Rankings and reputation 
Cambridge is unanimously ranked as the best law school in the UK by all major national academic league tables. It is currently ranked first by The Guardian, The Times/The Sunday Times' Good University Guide, and The Complete University Guide. Since it started publishing its annual rankings for 2010, The Guardian has ranked Cambridge first six times (2010, 2012, 2015, 2016, 2017, and 2018). The Complete University Guide has given the top spot to Cambridge since 2013 and eight times in the last 11 years. The Times Good University Guide law rankings has Cambridge atop its league table since 2014.

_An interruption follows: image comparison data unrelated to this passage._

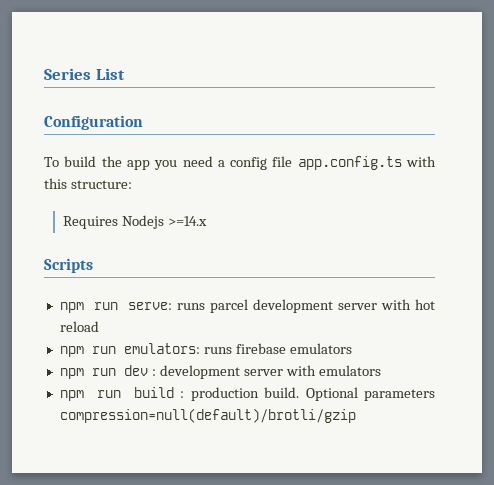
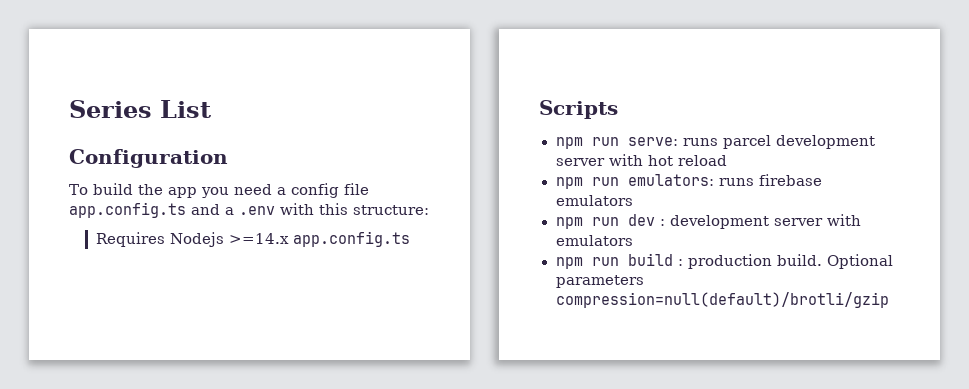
- To build the app you need a config file app.config.ts with this structure:
+ To build the app you need a config file app.config.ts and a .env with this structure:
- Requires Nodejs >=14.x
+ Requires Nodejs >=14.x app.config.ts

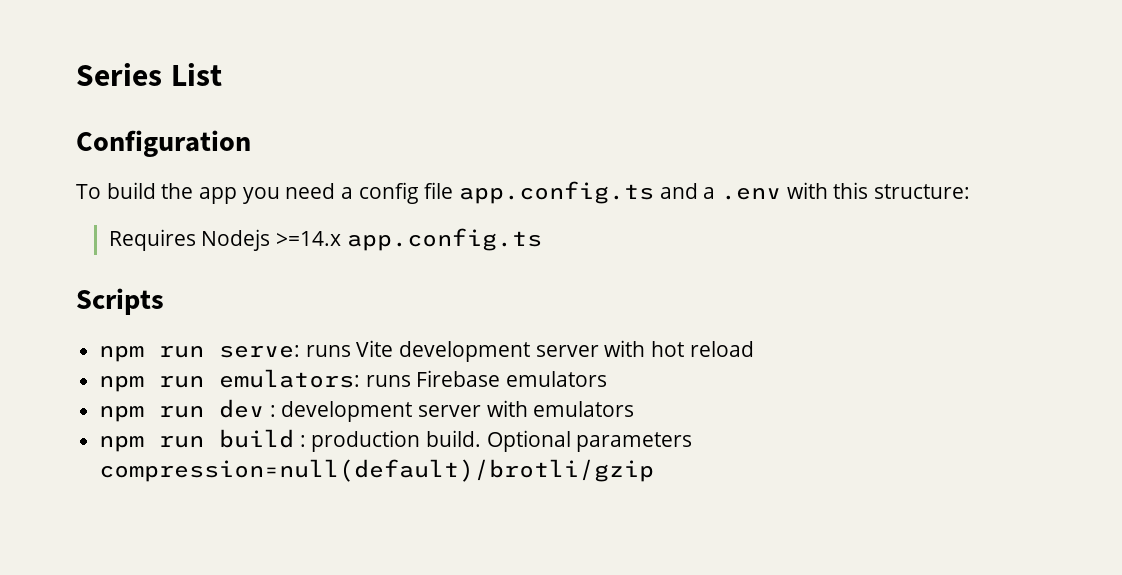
- npm run serve: runs parcel development server with hot reload
+ npm run serve: runs Vite development server with hot reload
- npm run emulators: runs firebase emulators
+ npm run emulators: runs Firebase emulators

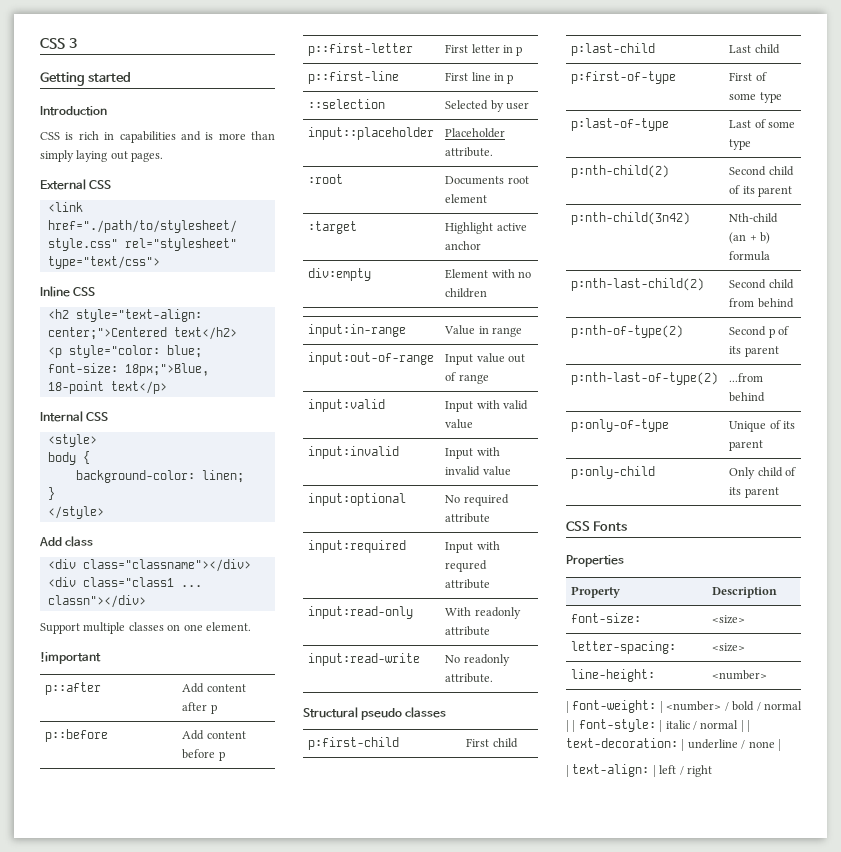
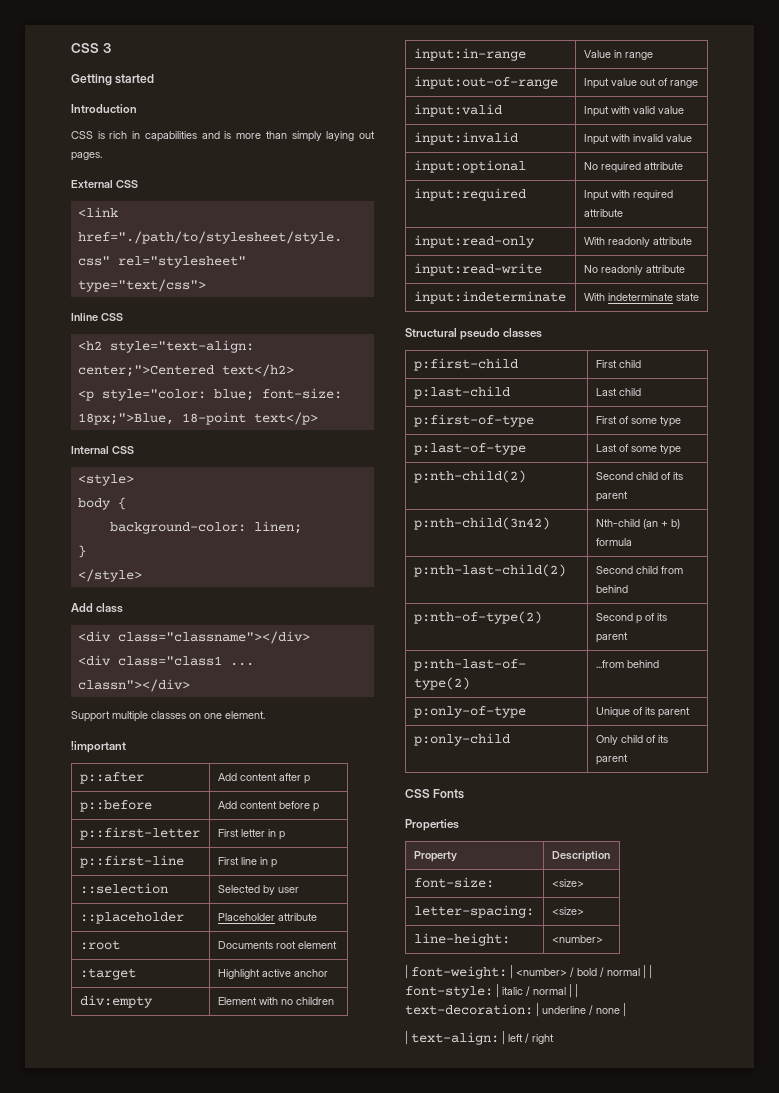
- input::placeholder | Placeholder attribute.
+ ::placeholder | Placeholder attribute
- input:required | Input with requred attribute
+ input:required | Input with required attribute
- input:read-write | No readonly attribute.
+ input:read-write | No readonly attribute
+ input:indeterminate | With indeterminate state

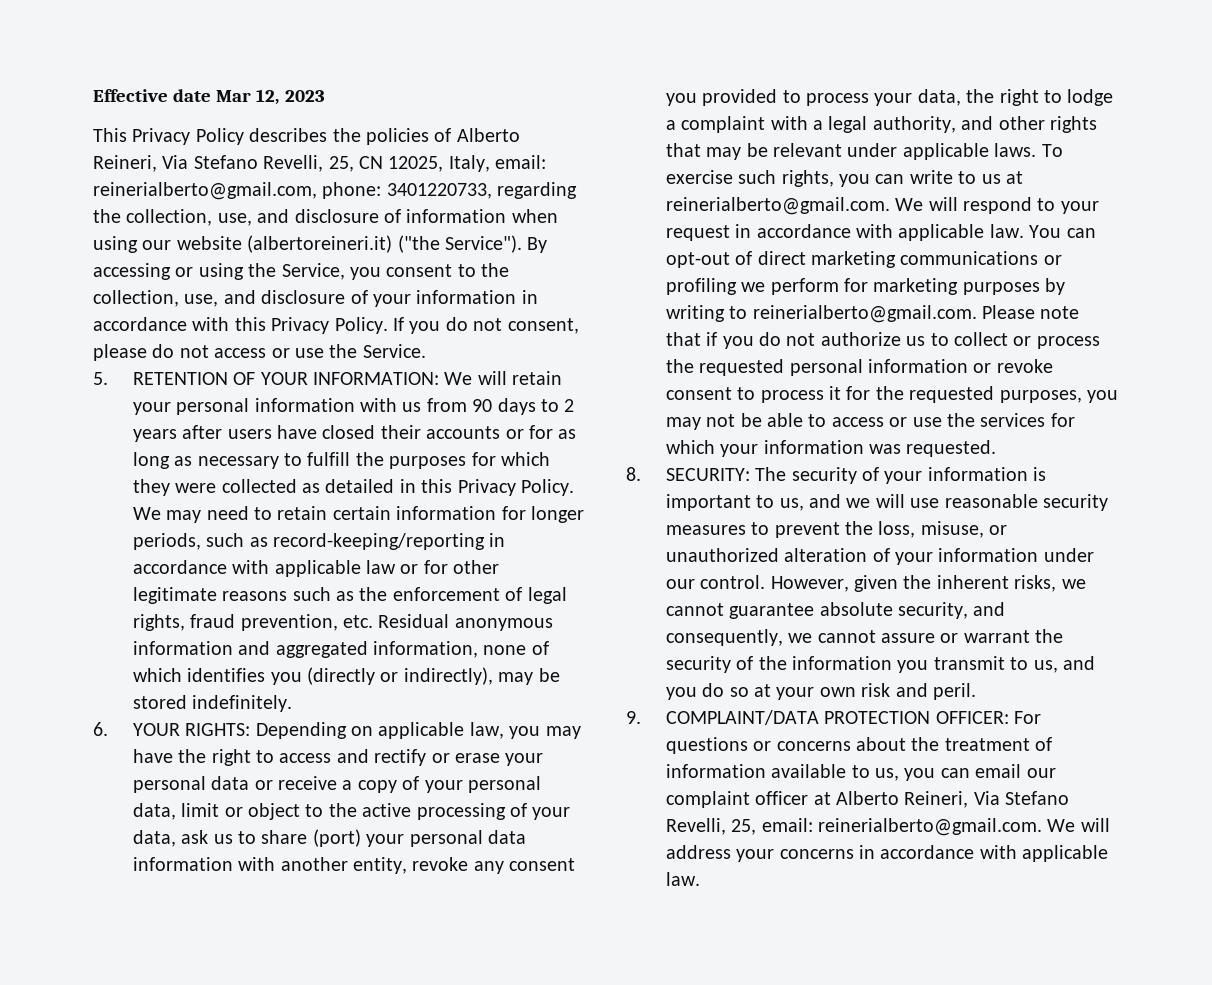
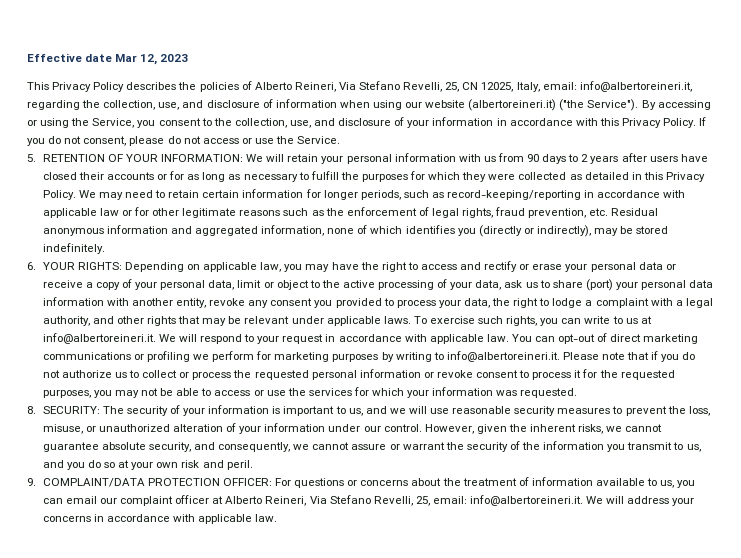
- This Privacy Policy describes the policies of Alberto Reineri, Via Stefano Revelli, 25, CN 12025, Italy, email: reinerialberto@gmail.com, phone: 3401220733, regarding the collection, use, and disclosure of information when using our website (albertoreineri.it) ("the Service").
+ This Privacy Policy describes the policies of Alberto Reineri, Via Stefano Revelli, 25, CN 12025, Italy, email: info@albertoreineri.it, regarding the collection, use, and disclosure of information when using our website (albertoreineri.it) ("the Service").
- To exercise such rights, you can write to us at reinerialberto@gmail.com. We will respond to your request in accordance with applicable law.
+ To exercise such rights, you can write to us at info@albertoreineri.it. We will respond to your request in accordance with applicable law.
- You can opt-out of direct marketing communications or profiling we perform for marketing purposes by writing to reinerialberto@gmail.com. Please note that if you do not authorize us to collect or process the requested personal information or revoke consent to process it for the requested purposes, you may not be able to access or use the services for which your information was requested.
+ You can opt-out of direct marketing communications or profiling we perform for marketing purposes by writing to info@albertoreineri.it. Please note that if you do not authorize us to collect or process the requested personal information or revoke consent to process it for the requested purposes, you may not be able to access or use the services for which your information was requested.
- 9. COMPLAINT/DATA PROTECTION OFFICER: For questions or concerns about the treatment of information available to us, you can email our complaint officer at Alberto Reineri, Via Stefano Revelli, 25, email: reinerialberto@gmail.com. We will address your concerns in accordance with applicable law.
+ 9. COMPLAINT/DATA PROTECTION OFFICER: For questions or concerns about the treatment of information available to us, you can email our complaint officer at Alberto Reineri, Via Stefano Revelli, 25, email: info@albertoreineri.it. We will address your concerns in accordance with applicable law.

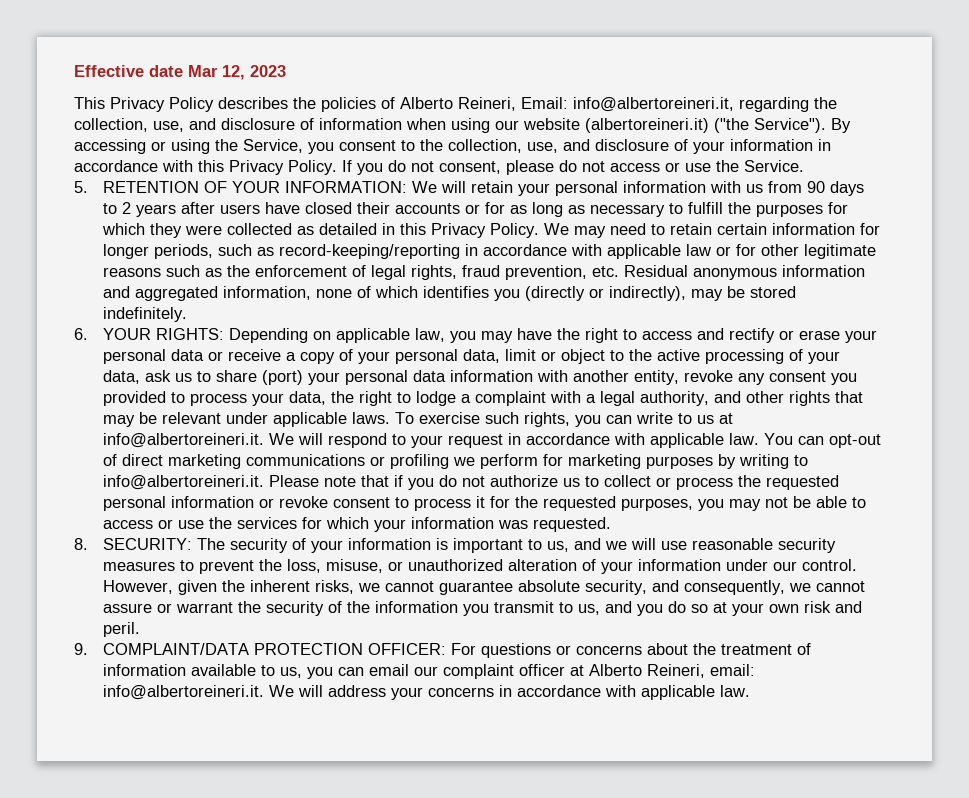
- This Privacy Policy describes the policies of Alberto Reineri, Via Stefano Revelli, 25, CN 12025, Italy, email: info@albertoreineri.it, regarding the collection, use, and disclosure of information when using our website (albertoreineri.it) ("the Service").
+ This Privacy Policy describes the policies of Alberto Reineri, Email: info@albertoreineri.it, regarding the collection, use, and disclosure of information when using our website (albertoreineri.it) ("the Service").
- 9. COMPLAINT/DATA PROTECTION OFFICER: For questions or concerns about the treatment of information available to us, you can email our complaint officer at Alberto Reineri, Via Stefano Revelli, 25, email: info@albertoreineri.it. We will address your concerns in accordance with applicable law.
+ 9. COMPLAINT/DATA PROTECTION OFFICER: For questions or concerns about the treatment of information available to us, you can email our complaint officer at Alberto Reineri, email: info@albertoreineri.it. We will address your concerns in accordance with applicable law.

In 2021, THE ranked Cambridge as the world's second best university for law in its 2021 subject rankings. In 2021, the QS World University Rankings ranked Cambridge as the world's third best university for law and legal studies.

Facilities

David Williams Building

The faculty is housed in the David Williams Building on the university's Sidgwick Site in Cambridge. The Building is named after the University's first full-time Vice-Chancellor and Professor of Public Law, Professor Sir David Williams. The Building opened in 1996 and was designed by Lord Norman Foster of Thames Bank, who also designed the terminal building at Stansted Airport and 30 St Mary Axe (the "Gherkin" in London). The building suffered serious acoustic problems (primarily due to a lack of consideration of acoustics in Foster's design), with its form amplifying any noise from the lower levels and causing significant disturbance at higher levels, not least in the library. This was fixed in 1999 with the installation of a glazed acoustic screen, separating quiet areas from noisy ones.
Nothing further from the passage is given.